Susan Crean is a writer and cultural critic, a contributing editor of This and Geist magazine. Her most recent book, The Laughing One was nominated for a Governor General's Award for non-fiction and won the Hubert Evans Prize for Non-Fiction. She is the co-chair, with Michel Beauchemin of Montreal, of the Creators' Rights Alliance/Alliance pour les droits des createurs which was founded last May and represents Canada's 140,000 creators.


rebuttal

Since copyright is a matter of legislation, all components should be a matter of public debate. Some of the features that Susan attributed to the copyright act, such as someone attempting to put words in her mouth, are part of tort law (defamation, slander). The concept of protection from plagiarism, and any other moral rights which society is in agreement on, would appear in other laws if the Canadian Copyright Act did not exist. How copyright is treated by a creator is also a matter of choice under contract law.

The term "intellectual property" tries to draw an analogy between intellectual works and physical property. The problem is that intellectual works and property are more different than similar. My home page features a quotation from Thomas Jefferson that rejects the analogy of ideas to property, offering many of the differences. Susan suggests one when she writes, "this is the one kind of property anyone can make." The similarities tend to relate to issues associated with the accumulation of property and power, not ways in which copyright benefits society.

When citizens disagree with copyright, it tends to be about the economic rights and the power being accumulated by intermediaries. Susan and I both identified middlemen as the largest source of friction, but the law largely doesn't differentiate between creator and non-creator copyright holders.

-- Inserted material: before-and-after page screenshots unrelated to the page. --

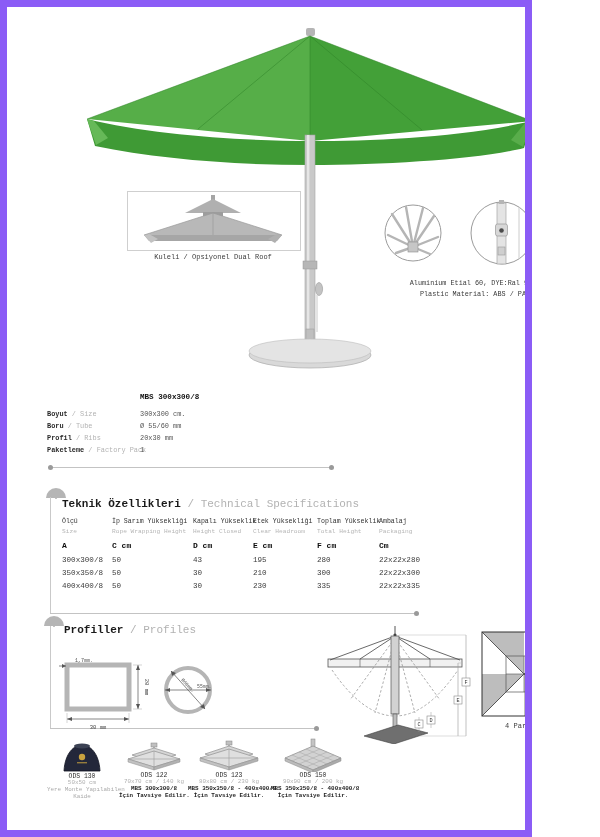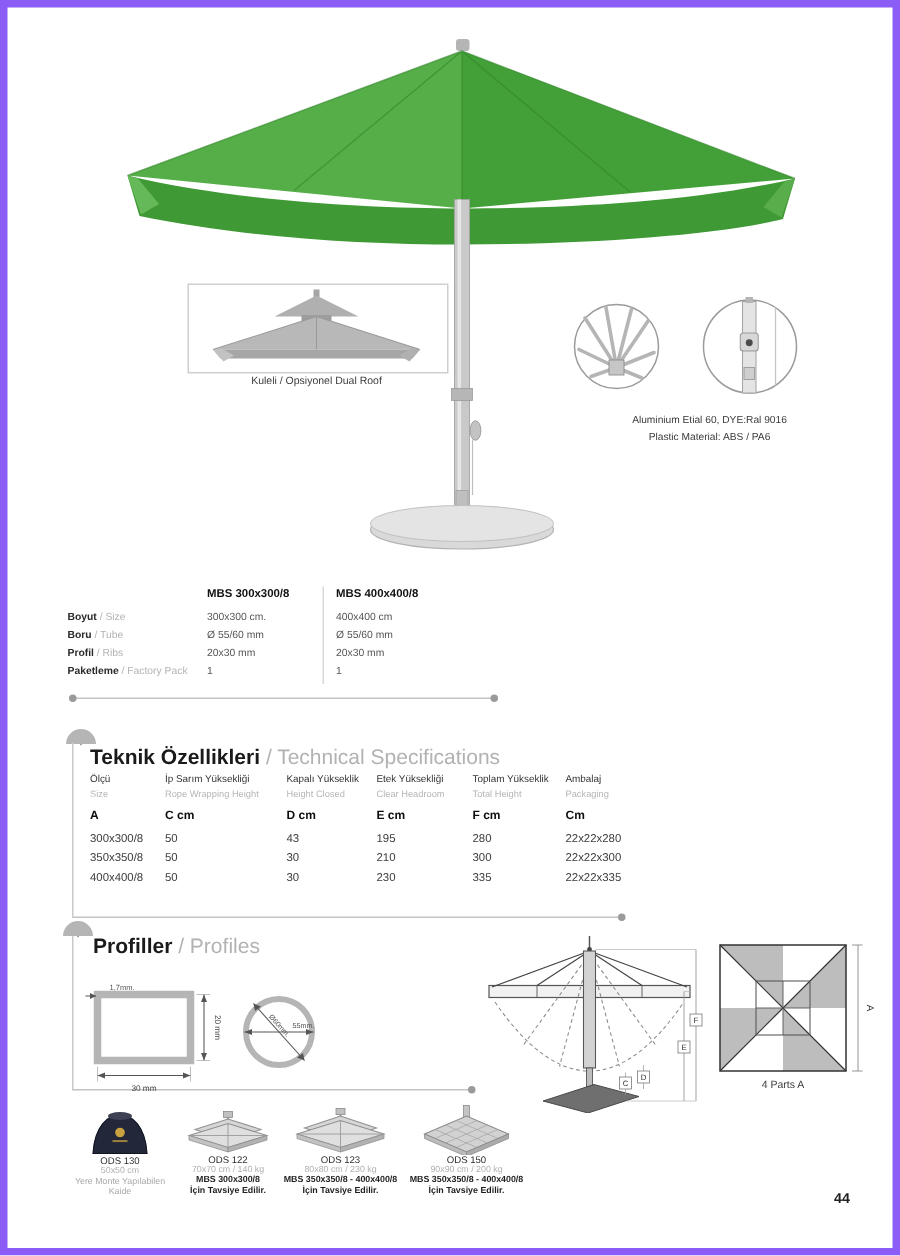"MBS 300x300/8" .page { border: 5px solid #8b5cf6 -> 7px solid #8b5cf6; font-family: Liberation Sans, sans-serif -> Liberation Mono, monospace; width: 600px -> 532px }
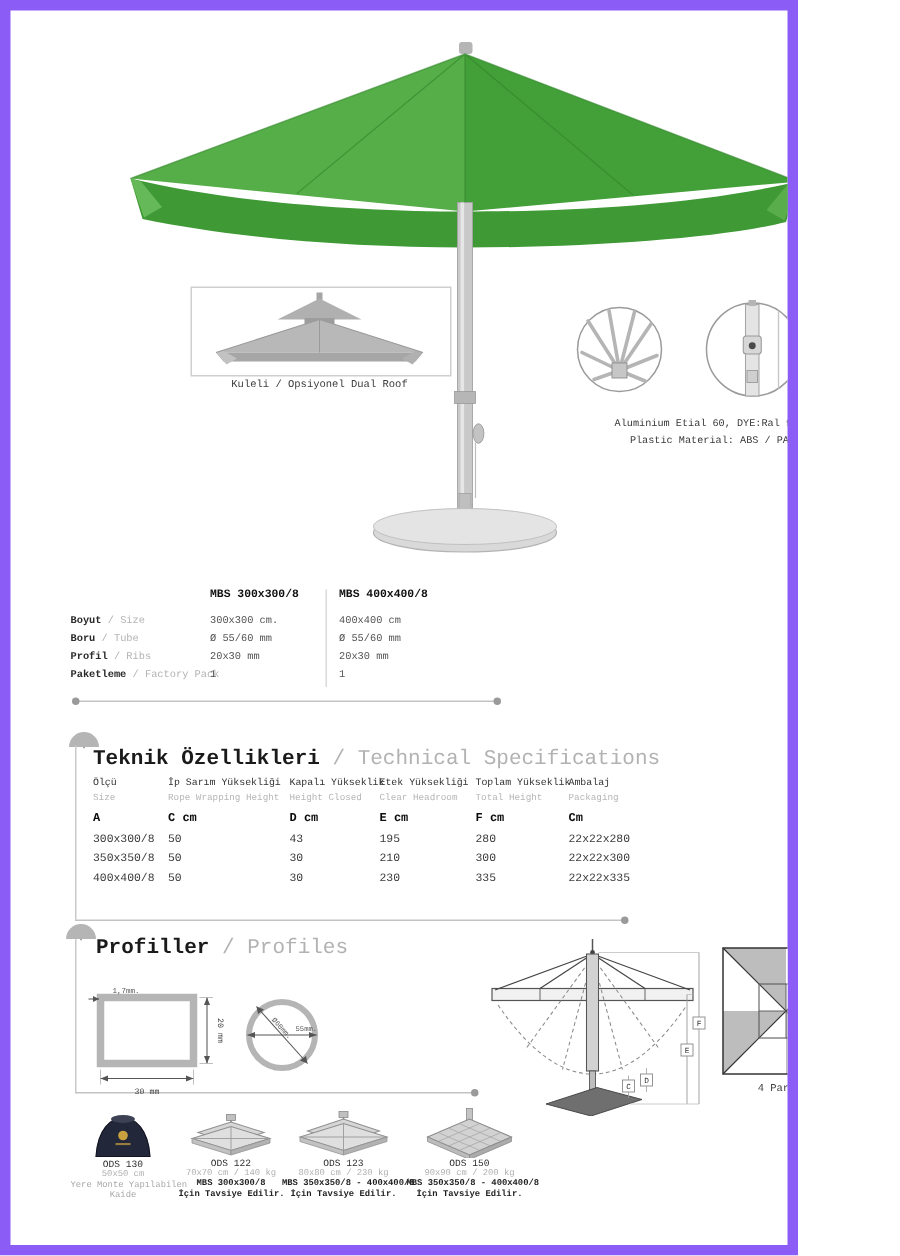"MBS 400x400/8" div.col { html: <div> <div>MBS 400x400/8</div> <div>400x400 cm</div> <div>Ø 55/60 mm</div> <div>20x30 mm</div> <div>1</div> </div> -> none }
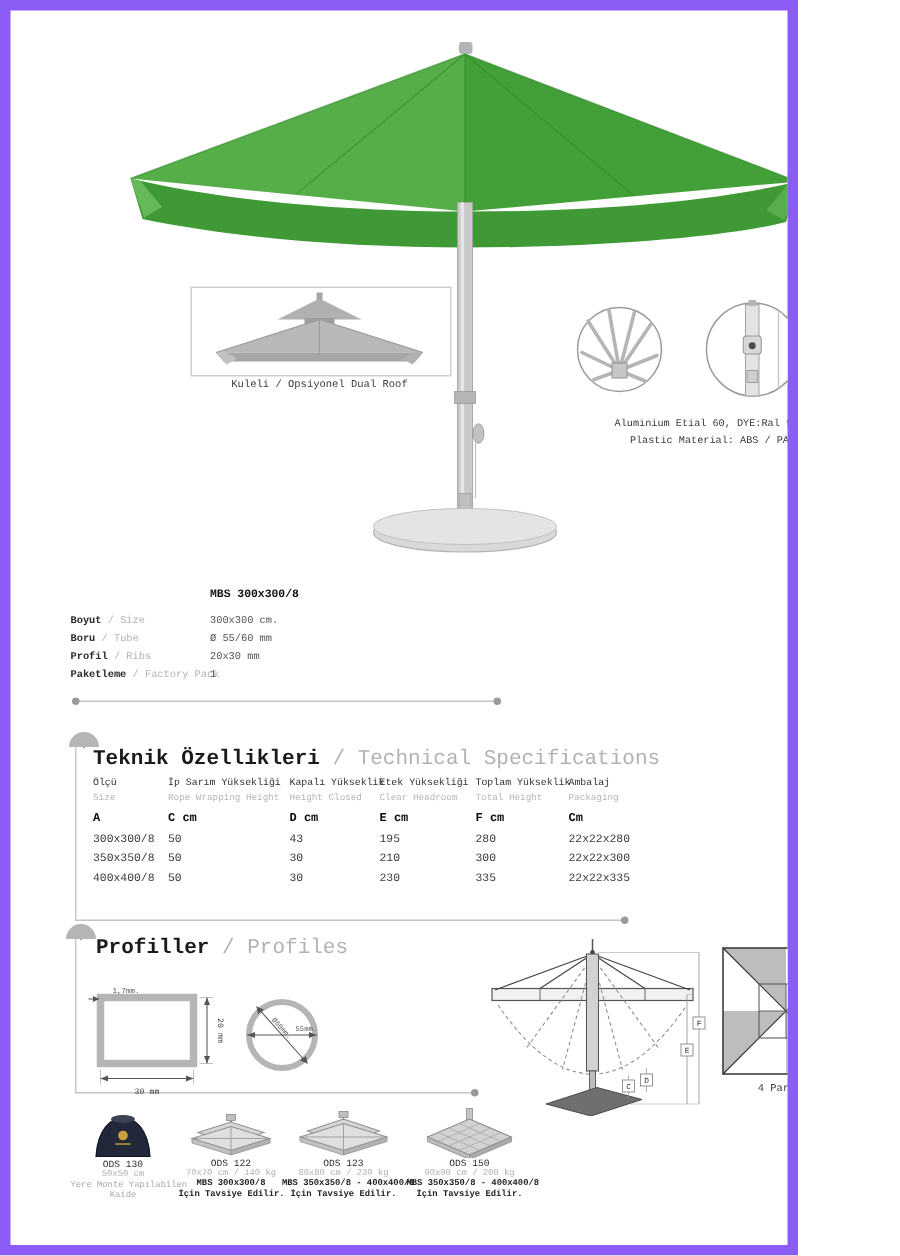"Teknik Özellikleri / Technical" .sec-title { font-size: 14px -> 11px }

Historically, copyright was a monopoly granted to owners of printing presses in exchange for them acting as censors. This changed over time to being a temporary monopoly granted to creators as an incentive to create. Recent extensions to copyright are being lobbied for, and primarily benefit, intermediaries.

The Internet may represent a technological change as important to human communications as the printing press. So let's not make the same mistake twice. Copyright should clarify and offer rights to citizens and creators, with citizens' rights coming first in any conflict. We should offer no rights to any intermediaries other than what is temporarily granted by citizens and creators.


rebuttal

Russell makes the case for the Internet as a common carrier, claiming that efforts to enforce copyright in cyberspace constitute interference with private, "not-for-profit" communication.

But in what way is the Web like the telephone? How private is it as a means of communication? Is a meeting of a thousand people a private event, for example? If admission is by invitation only, and if those present refuse to talk about it afterwards, perhaps. But this is hardly the definition of the Web. To the artist whose work is circulated by e-mail, the experience still adds up to being published.

My point is not semantic. It is meant to illuminate the flaw in the argument. For the fact of the Internet’s freeness means some creator’s work is devalued on contact; it can obliterate entire markets. Russell suggests the expectation of remuneration for reproduction of one’s work is simply one business model. He invites artists to find another way to fund their habit.

He offers the "loss leader" approach, which has worked for some musicians and seems to favour indie groups. One has to wonder, though, how it could work for artists who aren’t performers and don’t want to sell access to their person as part of the exchange between creator and audience.

One thing is true — all creators want their work to be read, seen, heard and talked about. We are, in fact, access sluts. Controlling use of our work has to do with tracking public response, not restricting it.

Russell suggests creators should align themselves with audiences against greedy producers. He has a point. But what is actually needed is for audiences (and cultural policy chiefs like Sheila Copps) to take creators’ rights seriously and not just for gratis.

The system needs re-balancing and refocussing on the relationship between audience and creator, that is certainly true. Too much power has accrued to the middlemen. And it is time for creators and citizens to reclaim it.